Flowdesk's mission is to build a global financial institution for digital assets, one designed from the ground up for market integrity and efficiency.

To achieve this in a rapidly evolving market, we apply a disciplined, first-principles approach to everything we do. This approach is embedded in our core services, from institutional liquidity provision, trading solutions, OTC execution to our comprehensive treasury management offerings. This is how we cut through the noise and build robust and scalable systems across all our business lines.

Therefore, we seek individuals who are driven by this systematic approach. Joining Flowdesk means you will be a key contributor in building and scaling a more transparent and efficient financial markets infrastructure.

As an Application Security Engineer at Flowdesk, you will drive security improvements for our software development lifecycle by integrating automated security testing, supporting development teams, and manually testing critical systems.

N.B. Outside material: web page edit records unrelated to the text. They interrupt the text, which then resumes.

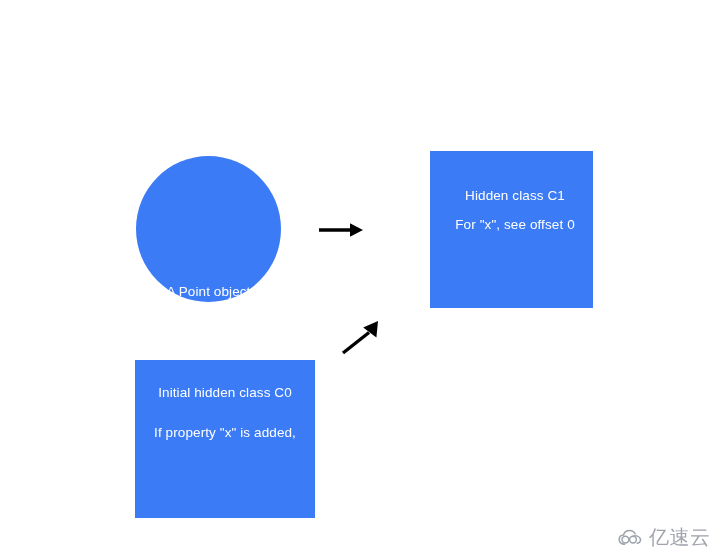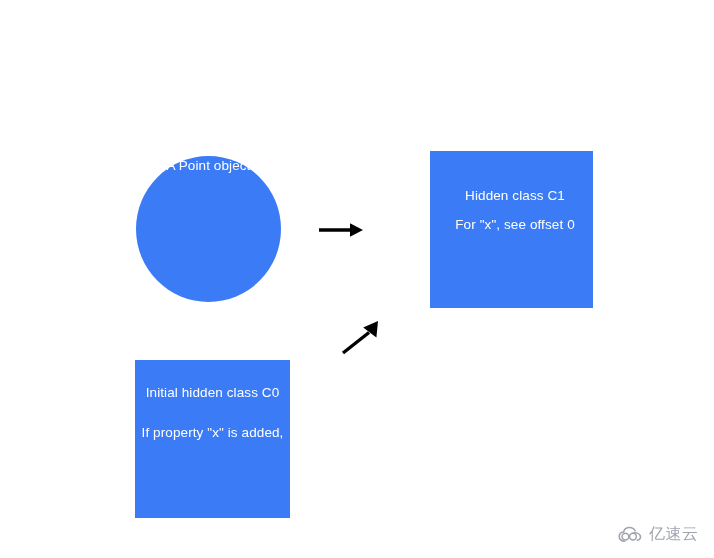"A Point object" .point-circle { justify-content: flex-start -> flex-end }
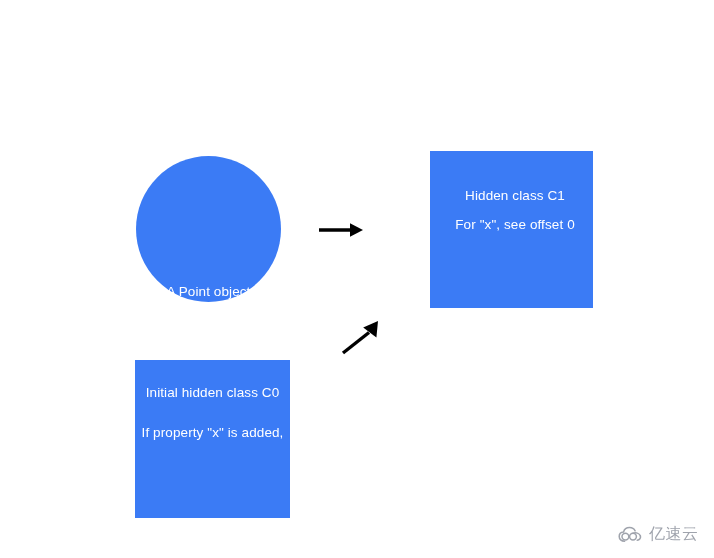"Initial hidden class C0" .class-c0 { width: 155px -> 180px }
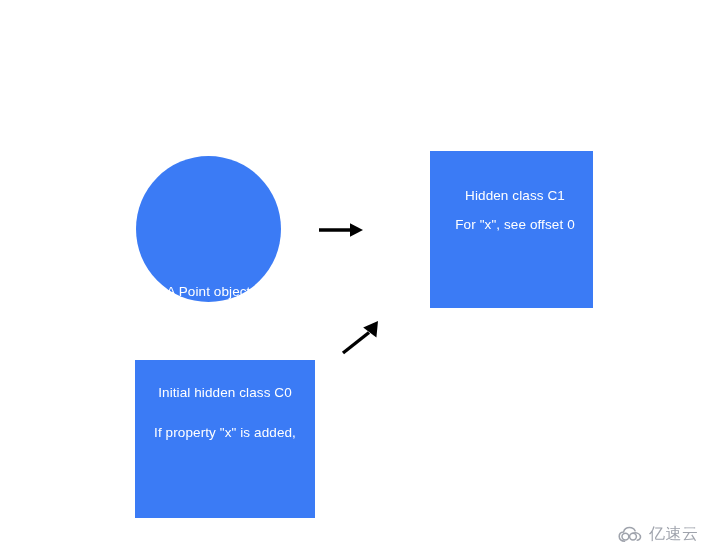"亿速云" .watermark .wm-text { font-size: 16px -> 20px }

Your daily mission will be to

• Integrate, configure, and manage SAST, DAST, and SCA tools within CI/CD pipelines (e.g., GitLab CI, GitHub Actions, Jenkins) to enable rapid developer feedback.
• Be the security subject-matter expert for development teams: conduct threat modeling, security design reviews, and provide hands-on mitigation recommendations.
• Execute manual penetration testing on web apps, APIs, mobile apps, and cloud infrastructure, uncovering vulnerabilities not detectable by automated tools.
• Triage, validate, and prioritize vulnerabilities; work with developers to ensure timely resolution.
• Participate in and review the security of blockchain applications and smart contracts, identifying vulnerabilities such as re-entrancies, integer overflows, and improper logic.
• Contribute to a wide range of cybersecurity initiatives beyond AppSec, assisting with projects in vulnerability management, cloud security, data protection, and governance, risk & compliance to strengthen our overall security posture

Requirements

• Proficiency in English; French is a plus.
• Experience integrating security tools into CI/CD pipelines and working with developers to remediate findings.
• Strong grasp of web application, API, and cloud security principles and common vulnerabilities (e.g., OWASP Top 10).
• Important experience with penetration testing methodologies.
• Familiarity with security assessment of blockchain and smart contract systems is highly desirable.
• Analytical, detail-oriented, and communicative.

Benefits

• International environment (English is the main language)
• 50% of transportation costs & a sustainable mobility agreement
• Swile lunch voucher (€9.25 per day, 60% covered)
• 100% Alan Blue covered for you and your children
• Team events and offsites
• Gymlib contribution to gym membership

Are you interested in this job but feel you haven't ticked all the boxes? Don't hesitate to apply and tell us in the cover letter section why we should meet!

Here's what you can expect if you apply

1. HR Call with our Tech Talent Acquisition (30’)
2. Technical interview with our Senior SR & Cybersecurity Engineer (45’)
3. Technical Meeting with our Cybersecurity Director (60’)
4. Meeting with the Head of Engineering (30’)
5. Wrap up interview with our TA Team (45’)
6. C-Level interview (30’)
   

On the agenda, discussions rather than trick questions! These moments of exchange will allow you to understand how Flowdesk works and its values. But they are also (and above all) an opportunity for you to present your career path and your expectations for your next job!